- Born: 1944 (age 81–82) St. Andrew, Jamaica
- Education: St Andrew High School University of the West Indies
- Occupations: Pianist, percussionist and educator
- Years active: 1950s–present
- Relatives: Dwight Whylie (brother)

= Marjorie Whylie =

Jamaican musical artist (born 1944)

Marjorie Whylie СD OD (born 1944) is a Jamaican pianist, percussionist and educator who was musical director of the National Dance Theatre Company for 45 years.

== Biography ==
Whylie was born in St. Andrew, Jamaica, in 1944. She began playing piano when she was two and a half years old and had formal lessons from the age of six. She performed in public from the age of five, attended St. Andrew High School from the age of nine, and as a student at the University of the West Indies (UWI) played steelpan.

She taught Spanish at Kingston College and began teaching music. In 1962, she was part of the "Roots and Rhythms" dance production set up to celebrate Jamaican independence and worked with Eddy Thomas and Rex Nettleford, who co-founded the National Dance Theatre Company (NDTC). Whylie joined the NDTC in 1965 as a pianist, going on to become leader of the NDTC singers, and she was musical director of the NDTC for 45 years before retiring in 2013. She also studied dance and for nine years, ballet.

Her interest in traditional Jamaican and African music was reflected in her work with the NDTC, with Nettleford describing Whylie's understanding of traditional music as critical to its artistic direction, and her enthusiasm for Jamaican rhythms has been influential in Jamaican music generally.

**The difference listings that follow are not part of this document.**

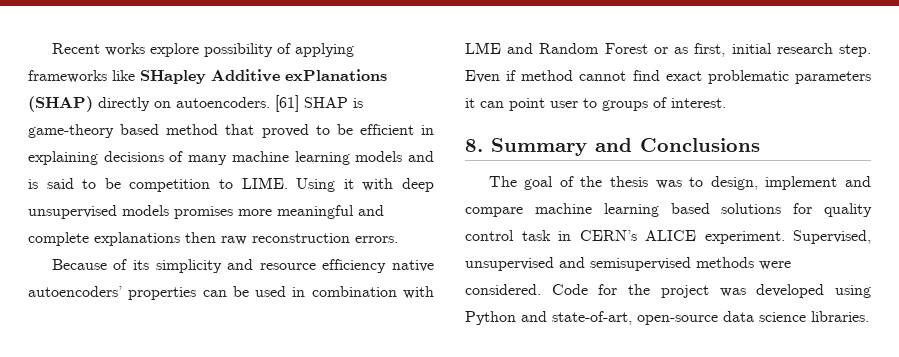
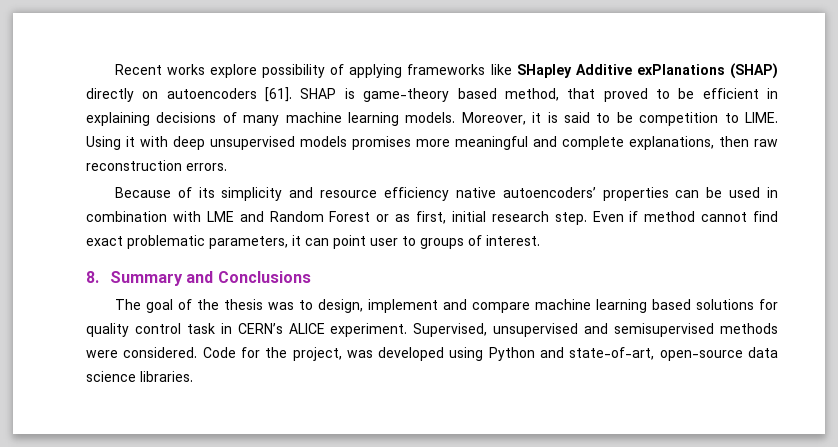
- Recent works explore possibility of applying frameworks like SHapley Additive exPlanations (SHAP) directly on autoencoders. [61] SHAP is game-theory based method that proved to be efficient in explaining decisions of many machine learning models and is said to be competition to LIME.
+ Recent works explore possibility of applying frameworks like SHapley Additive exPlanations (SHAP) directly on autoencoders [61]. SHAP is game-theory based method, that proved to be efficient in explaining decisions of many machine learning models. Moreover, it is said to be competition to LIME.
- Using it with deep unsupervised models promises more meaningful and complete explanations then raw reconstruction errors.
+ Using it with deep unsupervised models promises more meaningful and complete explanations, then raw reconstruction errors.
- Even if method cannot find exact problematic parameters it can point user to groups of interest.
+ Even if method cannot find exact problematic parameters, it can point user to groups of interest.
- Code for the project was developed using Python and state-of-art, open-source data science libraries.
+ Code for the project, was developed using Python and state-of-art, open-source data science libraries.

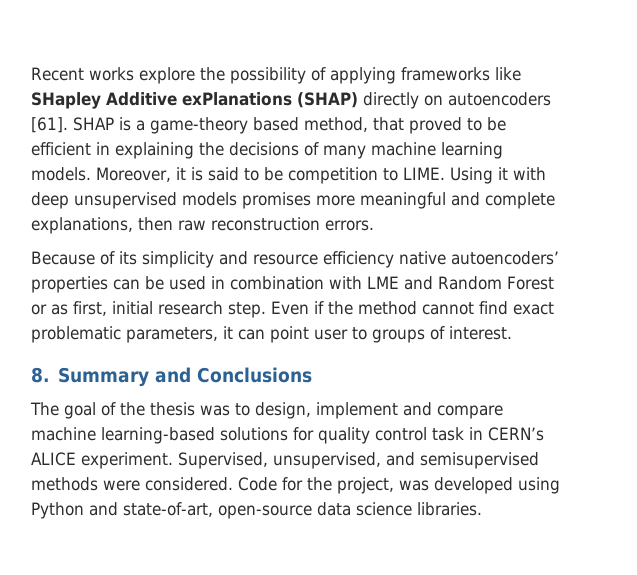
- Recent works explore possibility of applying frameworks like SHapley Additive exPlanations (SHAP) directly on autoencoders [61].
+ Recent works explore the possibility of applying frameworks like SHapley Additive exPlanations (SHAP) directly on autoencoders [61].
- SHAP is game-theory based method, that proved to be efficient in explaining decisions of many machine learning models.
+ SHAP is a game-theory based method, that proved to be efficient in explaining the decisions of many machine learning models.
- Even if method cannot find exact problematic parameters, it can point user to groups of interest.
+ Even if the method cannot find exact problematic parameters, it can point user to groups of interest.
- The goal of the thesis was to design, implement and compare machine learning based solutions for quality control task in CERN’s ALICE experiment.
+ The goal of the thesis was to design, implement and compare machine learning-based solutions for quality control task in CERN’s ALICE experiment.
- Supervised, unsupervised and semisupervised methods were considered.
+ Supervised, unsupervised, and semisupervised methods were considered.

She worked with the National Pantomime before becoming a household name in Jamaica via her performances on children's television programme Ring Ding between the early 1970s and 1982. She went on to become acting director of the music department at the UWI and head of the Folk Music Research Department at the Jamaica School of Music. She has lectured outside her homeland in Europe and North America.

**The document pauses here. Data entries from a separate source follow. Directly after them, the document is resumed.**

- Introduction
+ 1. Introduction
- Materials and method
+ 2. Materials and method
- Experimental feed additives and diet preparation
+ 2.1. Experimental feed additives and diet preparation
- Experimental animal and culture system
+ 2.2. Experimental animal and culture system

She performed for many years as part of the Jamaica Big Band, playing piano and congas, is leader of the band Whylie Rhythm, which has performed internationally, and has performed with Cedric Brooks.

Whylie was awarded the Order of Distinction - Officer Class by the Jamaican government, and in 2015 she was named as a recipient of the Commander Class (CD) for her outstanding contribution to the arts. In 1997 she was inducted into the Jamaica Jazz Hall of Fame and in 2004 received the Prime Minister's award for Excellence in Theatre and Music.

Her brother Dwight Whylie (1936–2002) was a journalist and broadcaster.

==Publications==
- Rhythm Kit #1 (1981), Jamaica School of Music.
- Folk Songs of Jamaica (1997), Ian Randle Publishers, ISBN 978-9768123237 – with Joy Fairclough.
- Our Musical Heritage: The Power of the Beat (2005), Grace Kennedy Foundation, ASIN B0017XF3X8.
- Jamaican Folk Song Suite (2022), Alfred Music.